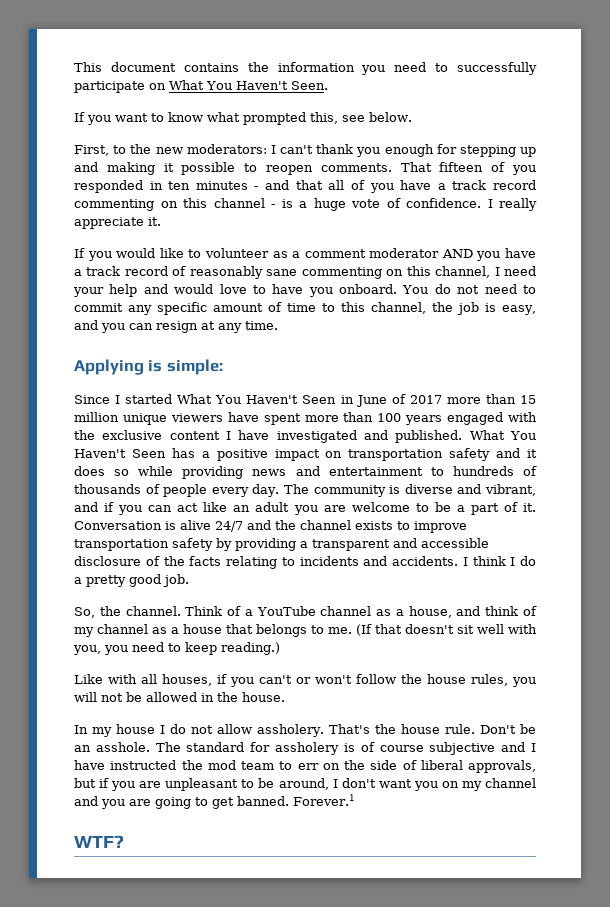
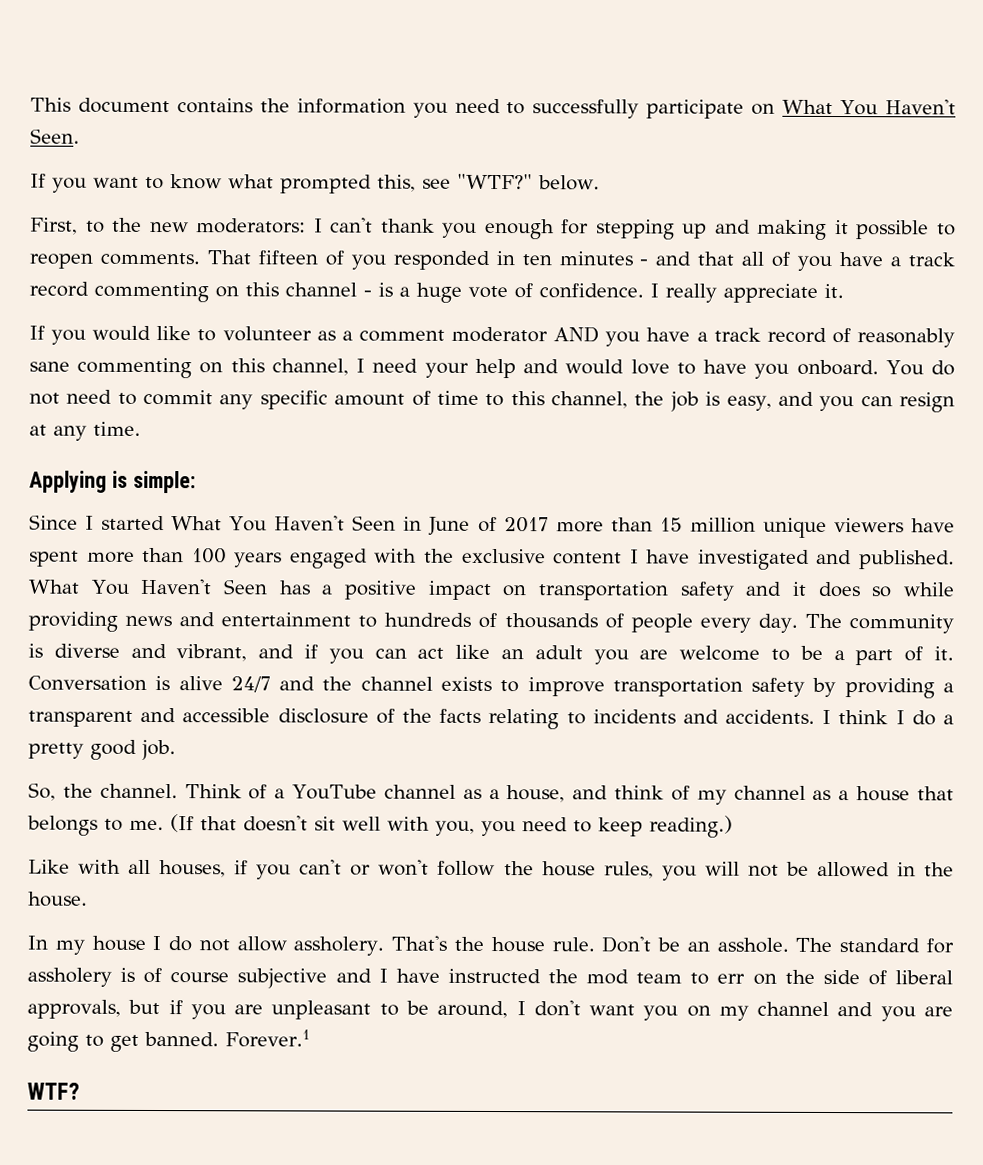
(365, 118) none -> [457,173,533,190] "WTF?"

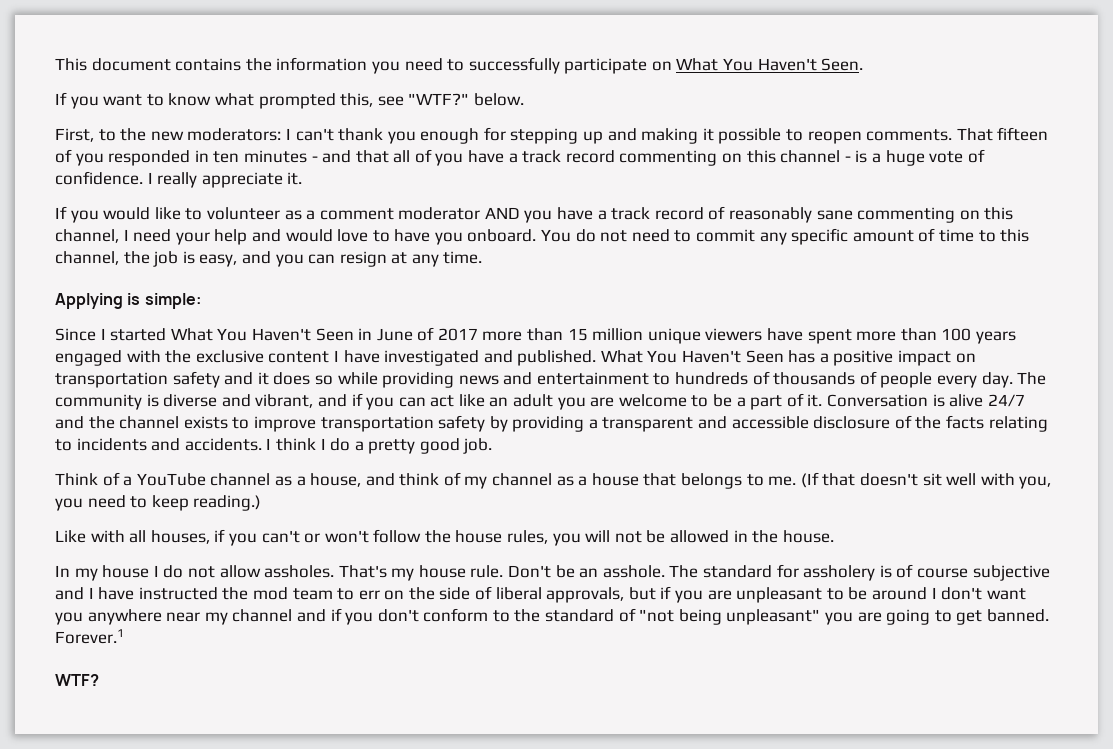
[28,782,178,801] So, the channel. -> (493, 446) none
[293,935,484,956] assholery. That's the -> [264,565,415,581] assholes. That's my
[437,1000,509,1019] around, -> [871,587,927,600] around
[686,1005,711,1017] on -> [87,609,201,625] anywhere near
(874, 1009) none -> [330,608,821,625] if you don't conform to the standard of "not being unpleasant"

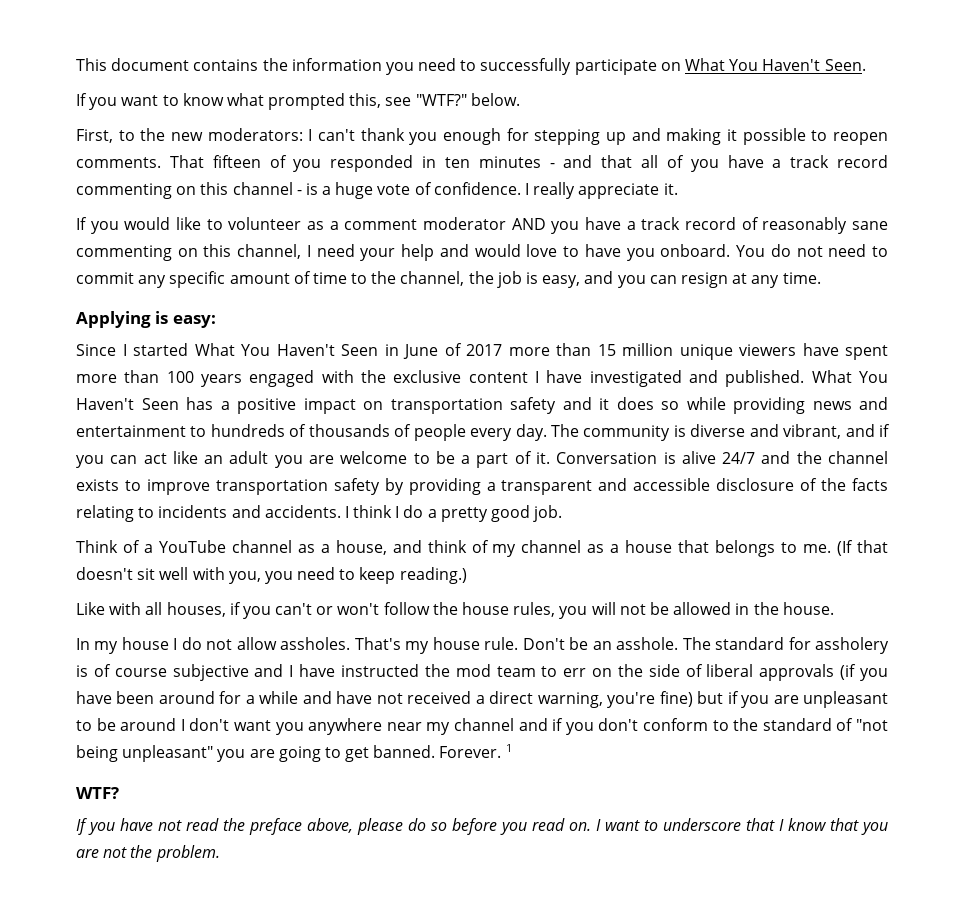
[1000,229,1030,242] this -> [371,271,397,284] the
[144,293,201,309] simple: -> [172,315,216,328] easy:
[546,587,625,603] approvals, -> [759,664,889,681] [76,691,693,708] approvals (if you have been around for a while and have not received a direct warning, you're fine)
[55,629,124,644] Forever.1 -> [439,744,512,758] Forever. 1
(99, 680) none -> [76,818,888,835] [76,845,220,862] // If you have not read the preface above, please do so before you read on. I want to underscore that I know that you are not the problem.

- [WORK TO COMPLETE]: What is needed is every record above printed exactly, with no pictures.

- [YOUR SOLUTION]:
(365, 118) none -> [457,173,533,190] "WTF?"

[28,782,178,801] So, the channel. -> (493, 446) none
[293,935,484,956] assholery. That's the -> [264,565,415,581] assholes. That's my
[437,1000,509,1019] around, -> [871,587,927,600] around
[686,1005,711,1017] on -> [87,609,201,625] anywhere near
(874, 1009) none -> [330,608,821,625] if you don't conform to the standard of "not being unpleasant"

[1000,229,1030,242] this -> [371,271,397,284] the
[144,293,201,309] simple: -> [172,315,216,328] easy:
[546,587,625,603] approvals, -> [759,664,889,681] [76,691,693,708] approvals (if you have been around for a while and have not received a direct warning, you're fine)
[55,629,124,644] Forever.1 -> [439,744,512,758] Forever. 1
(99, 680) none -> [76,818,888,835] [76,845,220,862] // If you have not read the preface above, please do so before you read on. I want to underscore that I know that you are not the problem.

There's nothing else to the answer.